Material to process →
--- START ---
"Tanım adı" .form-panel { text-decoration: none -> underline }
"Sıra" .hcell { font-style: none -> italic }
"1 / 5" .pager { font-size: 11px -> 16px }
--- END ---
--- START ---
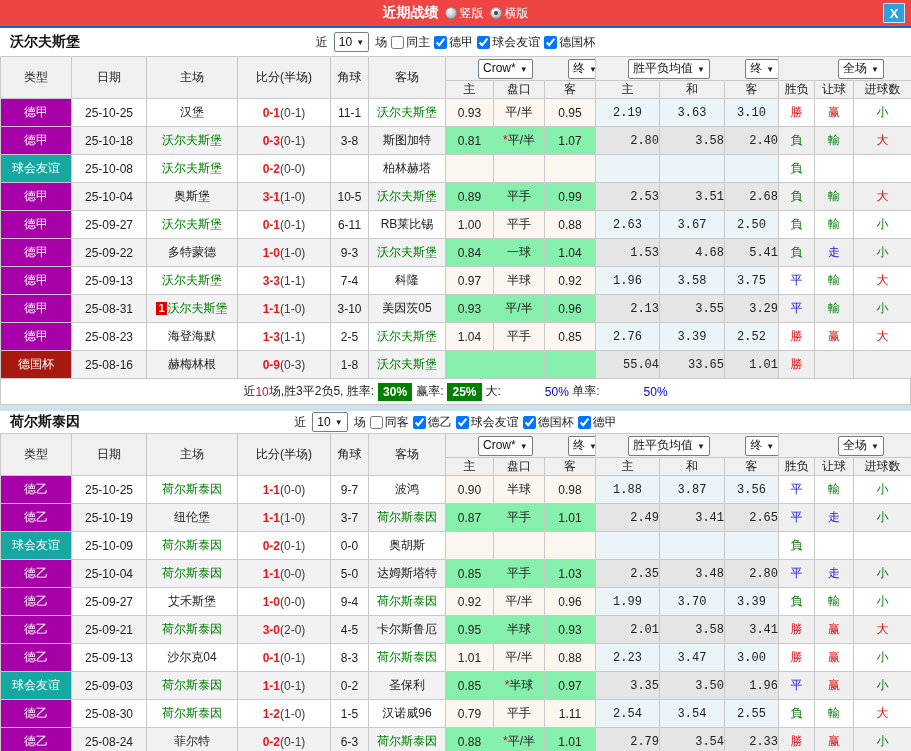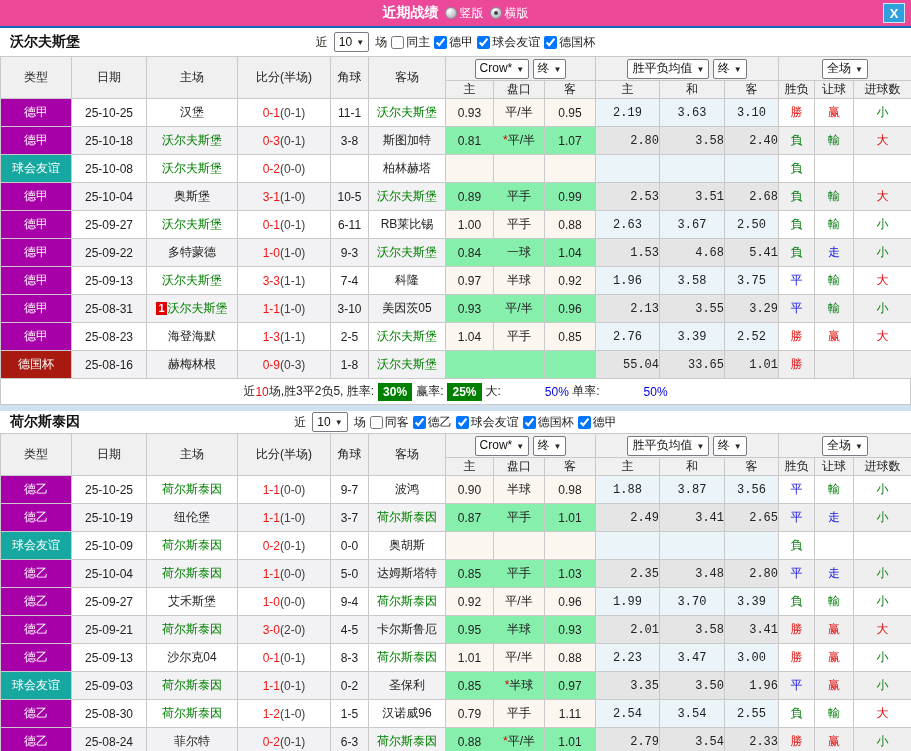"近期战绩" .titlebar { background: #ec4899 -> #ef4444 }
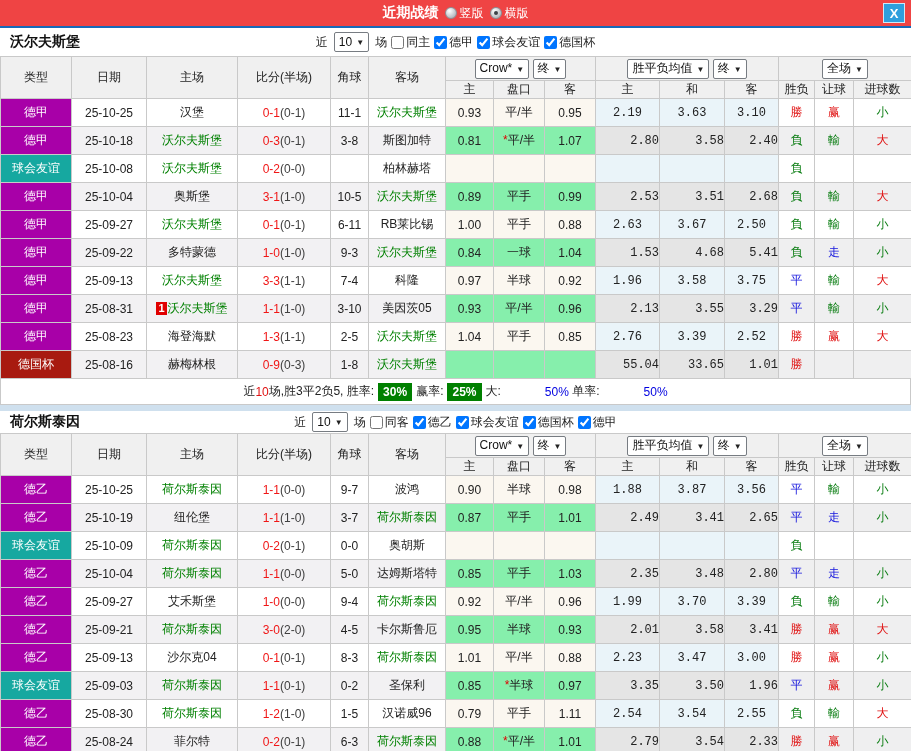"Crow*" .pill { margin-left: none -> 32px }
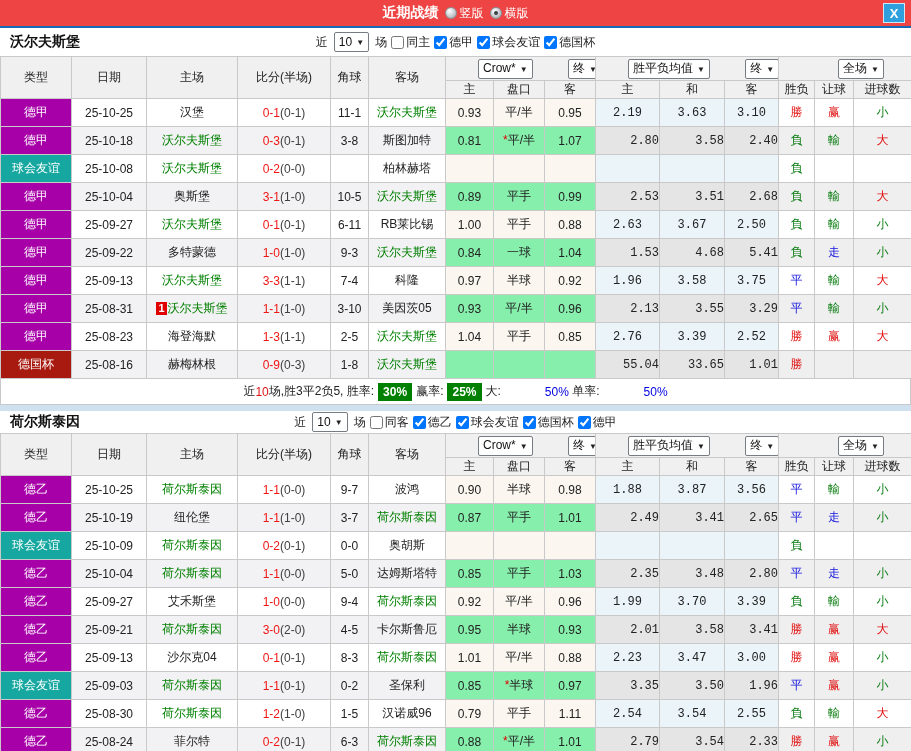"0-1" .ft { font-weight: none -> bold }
--- END ---
Go to the line above that contains "margin-left: none ->" and reproduce everything exactly from there through the line that contains "font-weight: none ->", leaving out the pictures.

"Crow*" .pill { margin-left: none -> 32px }
"0-1" .ft { font-weight: none -> bold }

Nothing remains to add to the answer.